Sitting at gate 27 in the San Diego International Airport, I will soon board a flight to Dallas/Fort Worth where I’ll connect with a small jet aircraft and head to Guanajuato/Leon airport in the Guanajuato state of Mexico. Yes. I’m flying and Doc, my fabled bike sits home alone.

With more time, I’d make the trip on two-wheels. But this trip to Mexico is for a special reason. My friend Robb Rill is racing in the World Rally Championship (WRC), Rally Guanajuato Mexico – a three day rally made up of multiple stages that runs through the historic city of Guanajuato and through both the Sierra de Lobos and Sierra de Guanajuato mountains including a number high-altitude tests with a mixture of mountain peaks and flat open valleys. The altitude has its downside, however, as the engines struggle to breathe in the thin air and suffer a drop in power of approximately 20 per cent. The road surface is dry and sandy, but with rocks getting pulled onto the road the race can be very dangerous.


Darkcyd Racing’s 2005 Subaru WRX STi – driven by Robb Rill, co-driver Ben Slocum.

Robb and co-driver Ben Slocum are driving Darkcyd Racing’s 2005 Subaru WRX STi. I’ve been asked to join the 5-person crew to support as needed, serve as the team photographer, translator and blogger. For the last several month’s Robb and his team have been coordinating and managing the painstaking details of not only preparing a race car for a Rally, but dealing with the logistics necessary to transport a vehicle to a foreign country. Co-driver Ben Slocum has consolidated the details of this event into a 20-page ‘movement’ plan.

While I have been a fan of motorsports my entire life, I’ve never been to a true European-style road rally race. I’ve always dreamed of one day perhaps racing in the infamous Dakar, but like most Americans, my understanding of the actual rally format, rules and scoring is very basic. Helping Robb by participating on his crew in Mexico will change that.

For those of you interested, Rally Racing involves using street-legal cars on both normal streets and roads in towns, cities and country as well as off-road on gravel, mud, dirt and such. So there is no set track, instead, there is a course. The course may change from year-to-year, and it is usually done in stages. Often these stages take place over several days. The Mexico WRC rally takes place in 13 stages over 3 days. All but one of the stages are on dirt and gravel roads. Of course, during the actual stages, the roads are closed to the public.

These stage rally races are huge in Europe, perhaps in teh top 2 sports. In the USA, there are rally circuits, but they don’t get much visiblity beyond the local communities where they are staged, or in the close-knit group of fans, racers and crew. The Mexico Rally will be broadcast live throughout Europe. In the USA it will be broadcast slightly delayed on the HD Theater channel, so if you’re interested in seeing the action, tune in.

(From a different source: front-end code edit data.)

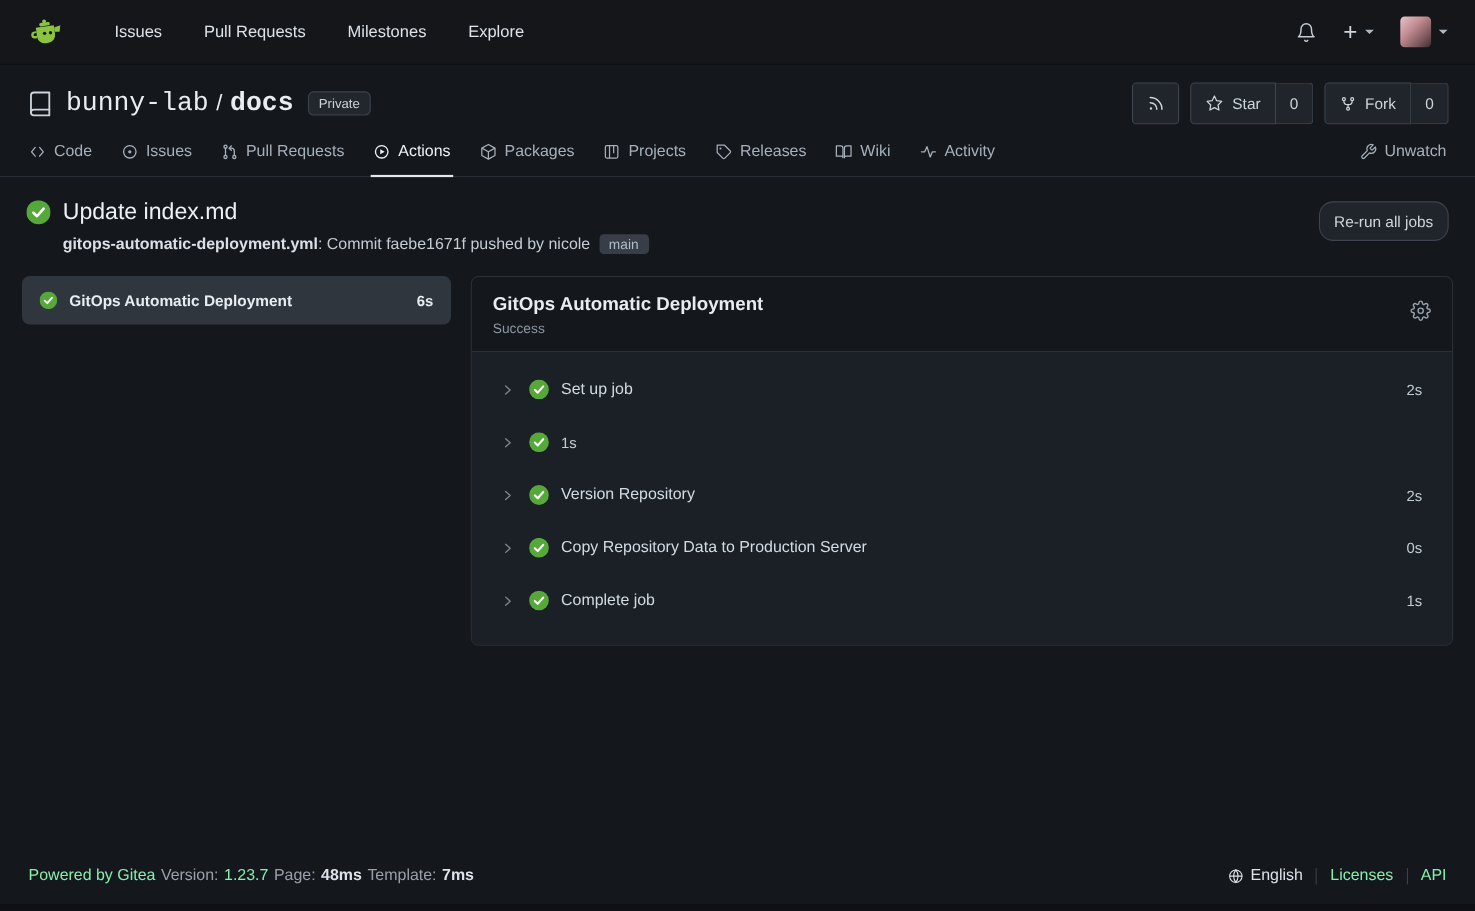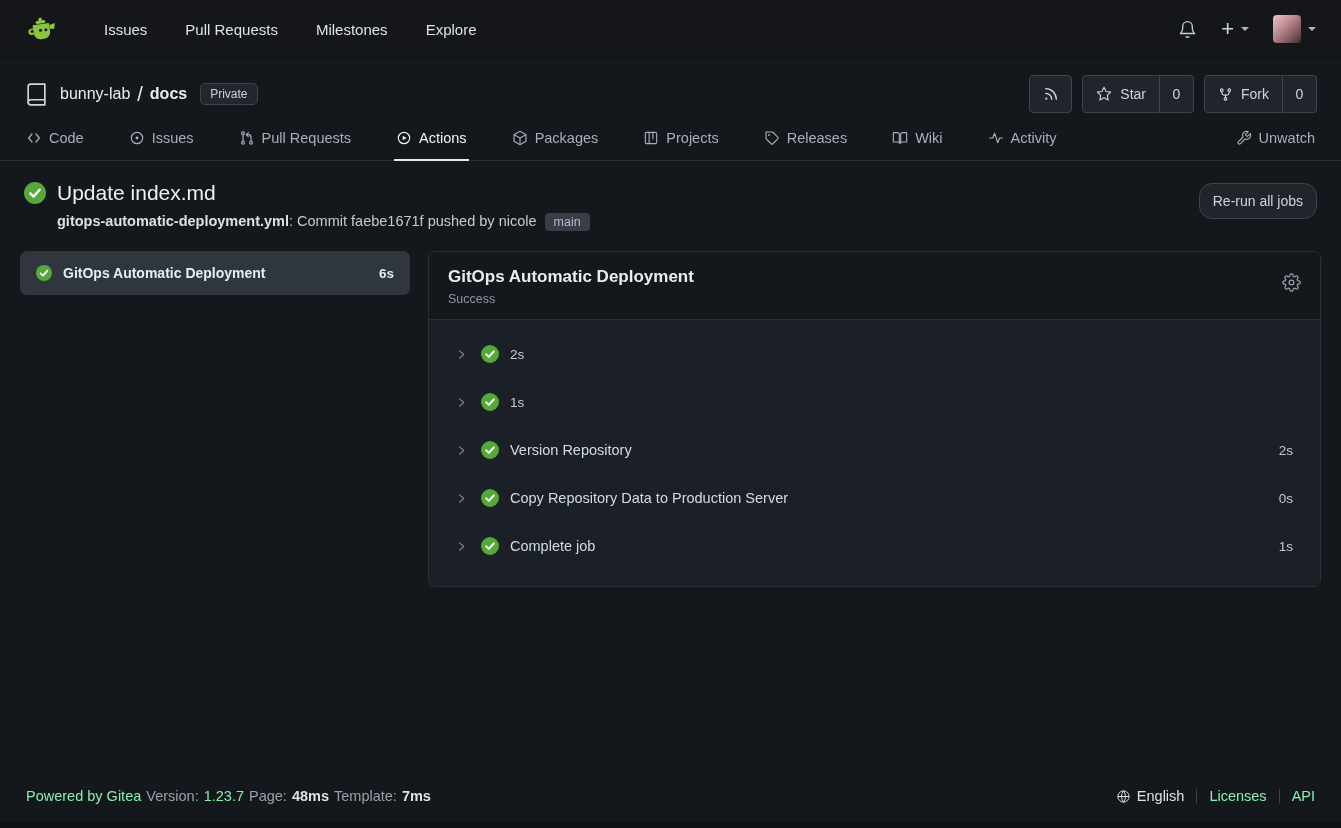"bunny-lab" .repo-owner, .repo-nm { font-family: none -> Liberation Mono, monospace; font-size: 16px -> 24px }
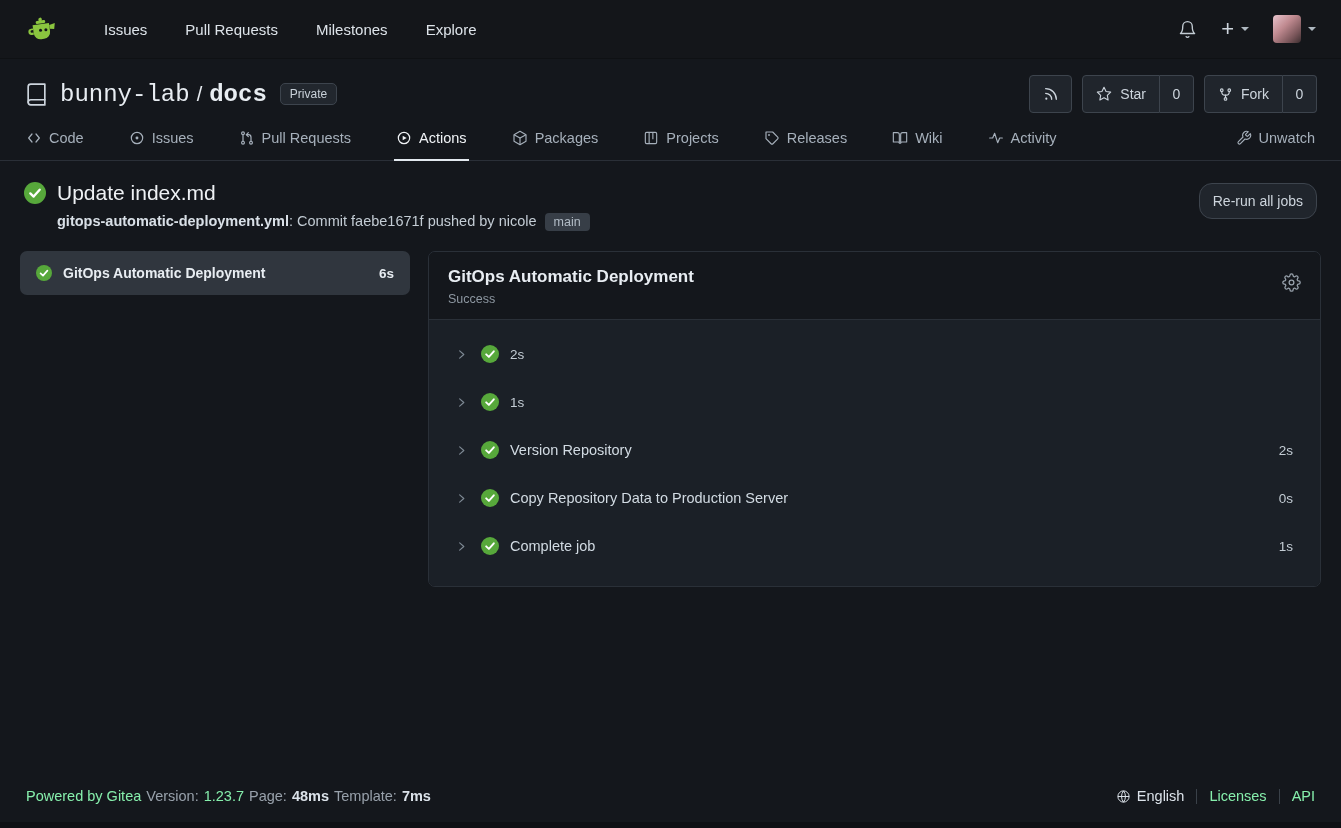"Code" .tabs { gap: 41px -> 22px }
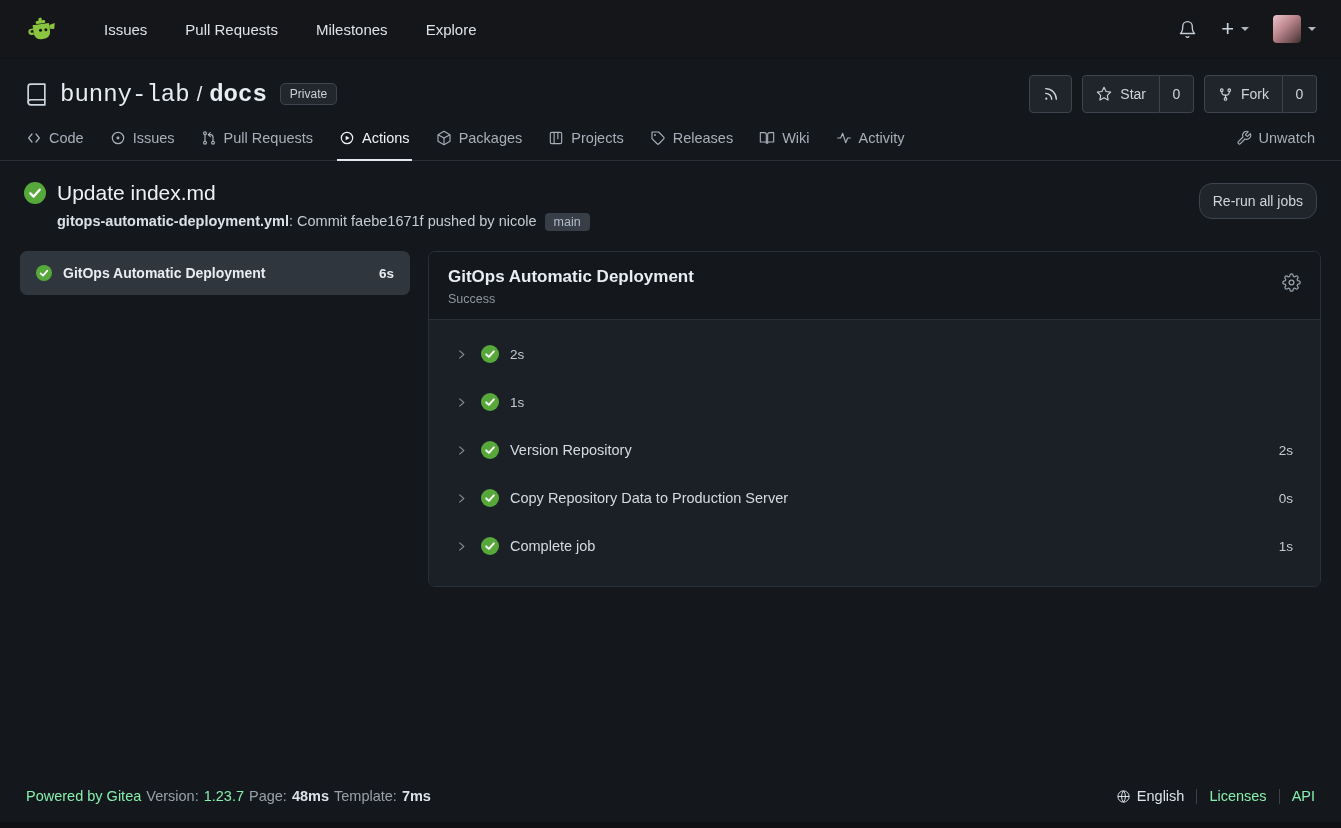"Set up job" span.step-name { html: none -> <span>Set up job</span> }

I will bring more information on the Rally, the rules and stages and how our team, Darkcyd Racing is faring over the next week. There are two days of preparation and pre-running and more logistics that I’m just beginning to understand. Many Rallys feature different classes of vehicles, and sometimes motorcycles—think Baja 1,000 and Dakar.

More to follow.

Feeling Part of the Family With Friends Old & New in Rochester, New York.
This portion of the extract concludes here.